The Service issues special use permits subject to regulations promulgated by the Secretary of the Department of Agriculture (Secretary). See 16 U.S.C. § 497. Generally, the Service's decision to issue or deny a permit is subject to judicial review. See KOLA, Inc. v. United States, 882 F.2d 361, 364 (9th Cir. 1989) ( KOLA). However, we will review an agency's alleged noncompliance with an agency pronouncement only if that pronouncement actually has the force and effect of law. United States v. Fifty-Three (53) Eclectus Parrots, 685 F.2d 1131, 1136 (9th Cir. 1982) ( Fifty-Three Parrots). We will not review allegations of noncompliance with an agency statement that is not binding on the agency.
Western contends that the Service acted arbitrarily and capriciously by issuing a permit and following a procedure that failed to comply with the Service's regulations, 36 C.F.R. §§ 251.52, 251.54 (1995), and the Service's guidelines in its Manual and Handbook.
The National Forest Management Act authorizes the Secretary to issue regulations "for the purpose of constructing or maintaining buildings, structures, and facilities for industrial or commercial purposes whenever such use is related to or consistent with other uses on the national forests." 16 U.S.C. § 497(c). In 1980, the Service adopted regulations setting forth standards to consider in issuing special use permits. 36 C.F.R. § 251.54 (1995). These regulations have the force and effect of law. KOLA, 882 F.2d at 364.
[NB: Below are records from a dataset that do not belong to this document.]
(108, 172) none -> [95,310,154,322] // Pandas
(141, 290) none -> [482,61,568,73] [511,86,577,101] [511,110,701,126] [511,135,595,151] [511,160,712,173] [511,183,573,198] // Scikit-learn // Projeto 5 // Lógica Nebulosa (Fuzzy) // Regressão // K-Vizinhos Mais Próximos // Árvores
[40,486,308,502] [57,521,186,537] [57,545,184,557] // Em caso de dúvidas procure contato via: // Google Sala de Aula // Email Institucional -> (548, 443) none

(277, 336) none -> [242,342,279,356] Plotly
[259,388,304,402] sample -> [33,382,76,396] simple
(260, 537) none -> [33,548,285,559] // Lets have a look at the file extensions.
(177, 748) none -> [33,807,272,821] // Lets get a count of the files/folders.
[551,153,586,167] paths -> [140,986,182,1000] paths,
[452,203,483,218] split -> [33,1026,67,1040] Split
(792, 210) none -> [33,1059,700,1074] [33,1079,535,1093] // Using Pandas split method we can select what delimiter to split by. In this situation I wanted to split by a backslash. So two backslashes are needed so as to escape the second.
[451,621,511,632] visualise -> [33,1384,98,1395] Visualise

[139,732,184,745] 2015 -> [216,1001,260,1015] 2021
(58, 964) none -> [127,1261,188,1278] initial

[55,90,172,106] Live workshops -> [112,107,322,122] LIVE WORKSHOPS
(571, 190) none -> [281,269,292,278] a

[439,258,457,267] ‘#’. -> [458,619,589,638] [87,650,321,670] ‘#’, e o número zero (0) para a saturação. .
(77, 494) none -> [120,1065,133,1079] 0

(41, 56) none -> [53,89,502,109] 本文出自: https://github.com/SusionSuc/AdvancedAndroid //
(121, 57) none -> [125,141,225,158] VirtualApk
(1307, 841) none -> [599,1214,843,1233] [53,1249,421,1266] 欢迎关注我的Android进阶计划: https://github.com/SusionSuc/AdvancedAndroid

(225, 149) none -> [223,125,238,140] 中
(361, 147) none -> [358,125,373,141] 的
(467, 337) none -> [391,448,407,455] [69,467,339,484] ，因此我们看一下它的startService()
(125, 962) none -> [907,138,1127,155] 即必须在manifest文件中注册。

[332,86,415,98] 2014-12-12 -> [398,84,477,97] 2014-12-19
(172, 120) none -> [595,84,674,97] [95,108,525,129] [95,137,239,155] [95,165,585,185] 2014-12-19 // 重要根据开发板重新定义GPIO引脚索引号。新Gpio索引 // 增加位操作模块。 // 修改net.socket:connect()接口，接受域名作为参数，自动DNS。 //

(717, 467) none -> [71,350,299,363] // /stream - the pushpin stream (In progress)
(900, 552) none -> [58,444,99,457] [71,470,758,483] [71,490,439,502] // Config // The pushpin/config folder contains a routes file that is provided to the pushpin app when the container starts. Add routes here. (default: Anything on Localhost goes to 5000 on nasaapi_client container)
Section 251.54(i) contains various factors that the Service may consider when denying a permit. Section 251.54(i)(1) provides that a Service official may deny issuance of a special use permit if the proposed use "would be inconsistent or incompatible" with other existing forest uses. Also, section 251.52 states: "Special use authorizations . . . shall be in such form and contain such terms, stipulations, conditions, and agreements as may be required by the regulations of the Secretary and the instructions of the Chief."
In addition to these regulations, the Office of the Chief, pursuant to 36 C.F.R. § 200.4 (1995), issued the Manual and Handbook. Western argues that the Service violated various provisions of the Manual and Handbook. It argues that the Manual and Handbook have the independent force and effect of law and that the Service therefore acted arbitrarily and capriciously in failing to follow them. Western alternatively argues that even if the Manual and Handbook do not have the independent effect of law, sections 251.52 and 251.54 adopt the Manual and Handbook by reference, thereby rendering them binding. If we hold that the provisions in the Manual and Handbook do not have the force and effect of law either independently or by reference, we will not need to review Western's contention that the Service failed to comply with the guidelines contained in either. We therefore turn to the first issue.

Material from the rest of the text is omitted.